Originally Posted by merziac (Post 20857977)
Because it is the proper, correct, right thing to do. Service is incomplete and remiss without doing so, period. Thecup must be taken out so it will come out later when necessary.

Yeah, no thanks. I'll pass on removing the fixed cup when I overhaul a bike. Make sure it's tight in the frame, the race looks good (using a flashlight), and we have the greenlight to proceed...

merziac 03-27-19 07:08 PM


Originally Posted by SurferRosa (Post 20858090)
Yeah, no thanks. I'll pass on removing the fixed cup when I overhaul a bike. Make sure it's tight in the frame, the race looks good (using a flashlight), and we have the greenlight to proceed...

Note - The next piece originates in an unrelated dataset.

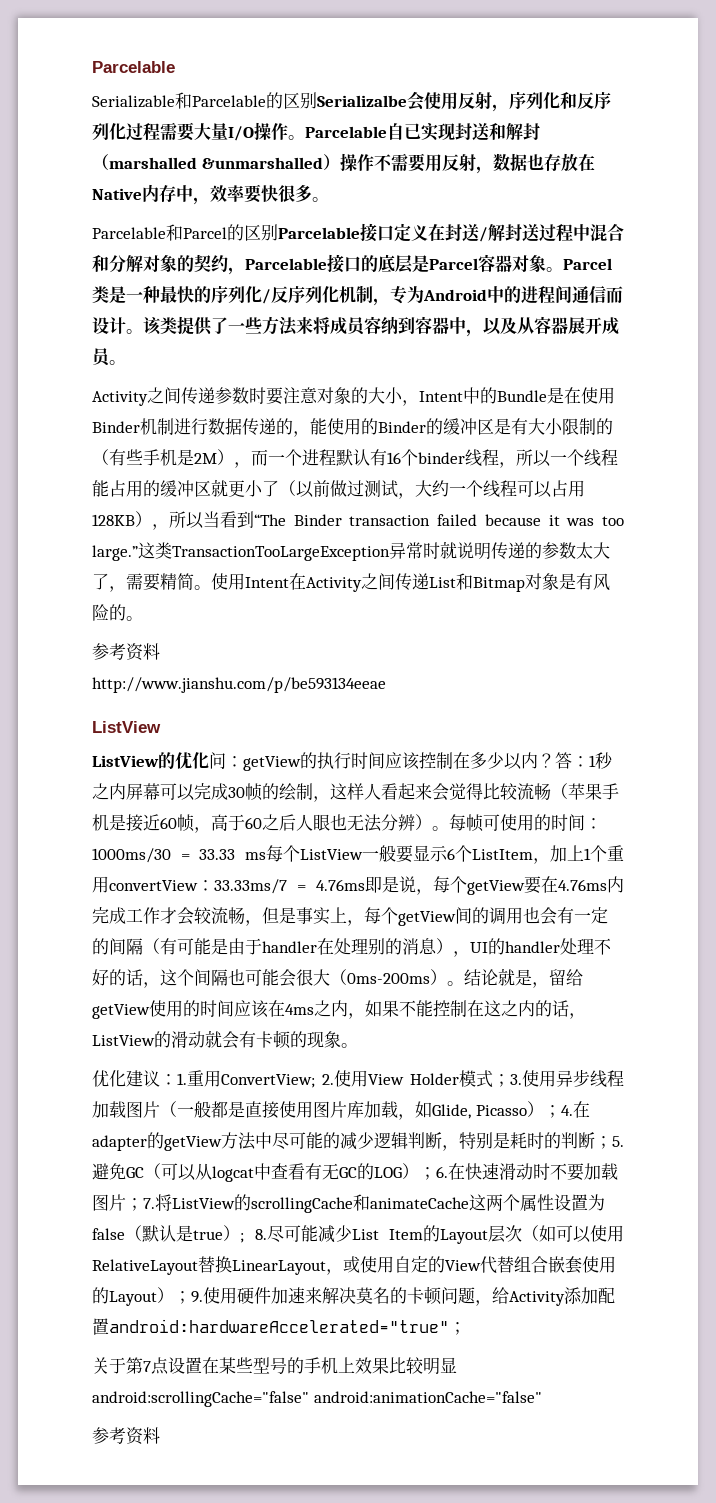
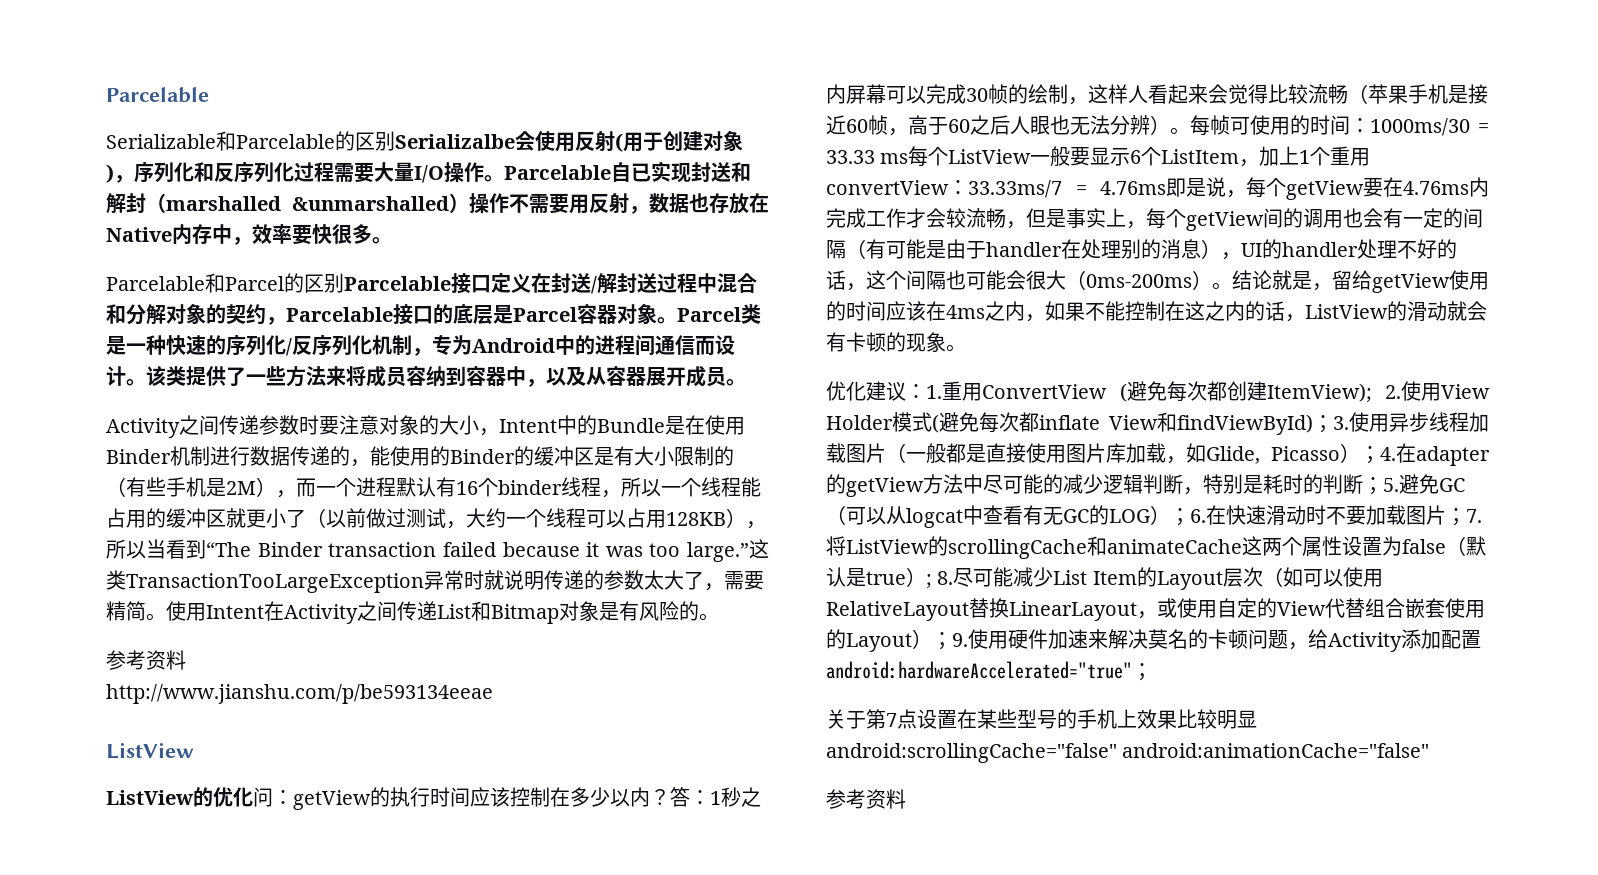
(492, 100) none -> [615,130,743,152] [106,164,114,183] (用于创建对象)
[160,286,194,303] 最快 -> [166,335,206,355] 快速
[221,1074,315,1088] ConvertView; -> [982,381,1372,403] ConvertView (避免每次都创建ItemView);
(493, 1079) none -> [932,412,1313,435] (避免每次都inflate View和findViewById)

Not on my watch, not ok to pass the buck if it's stuck.

It's an easy task, if your not comfortable with it, well then........

SurferRosa 03-27-19 07:57 PM


Originally Posted by merziac (Post 20858102)
Not on my watch, not ok to pass the buck if it's stuck.

I make sure it's tight. I don't try to remove it. If you call that "stuck," so be it. The stays are also "stuck" to the seat tube.

Calling one of my comprehensive rebuilds "incomplete" or "remiss" because I leave the fixed cup in place is just ... [refrain]

merziac 03-27-19 08:16 PM


Originally Posted by SurferRosa (Post 20858156)
I make sure it's tight. I don't try to remove it. If you call that "stuck," so be it. The stays are also "stuck" to the seat tube.

Calling one of my comprehensive rebuilds "incomplete" or "remiss" because I leave the fixed cup in place is just ... [refrain]

Suffice to say your definition of comprehensive and mine differ. If it's stuck it will be tight, the difference is that if it is stuck, it should be unstuck so it doesn't get damaged later by someone who is not up to the task. As stewards of these pieces of history doing the right thing should go with the territory. Even if it's not stuck, a proper service includes cleaning and lubing the threads and correctly torquing the cup.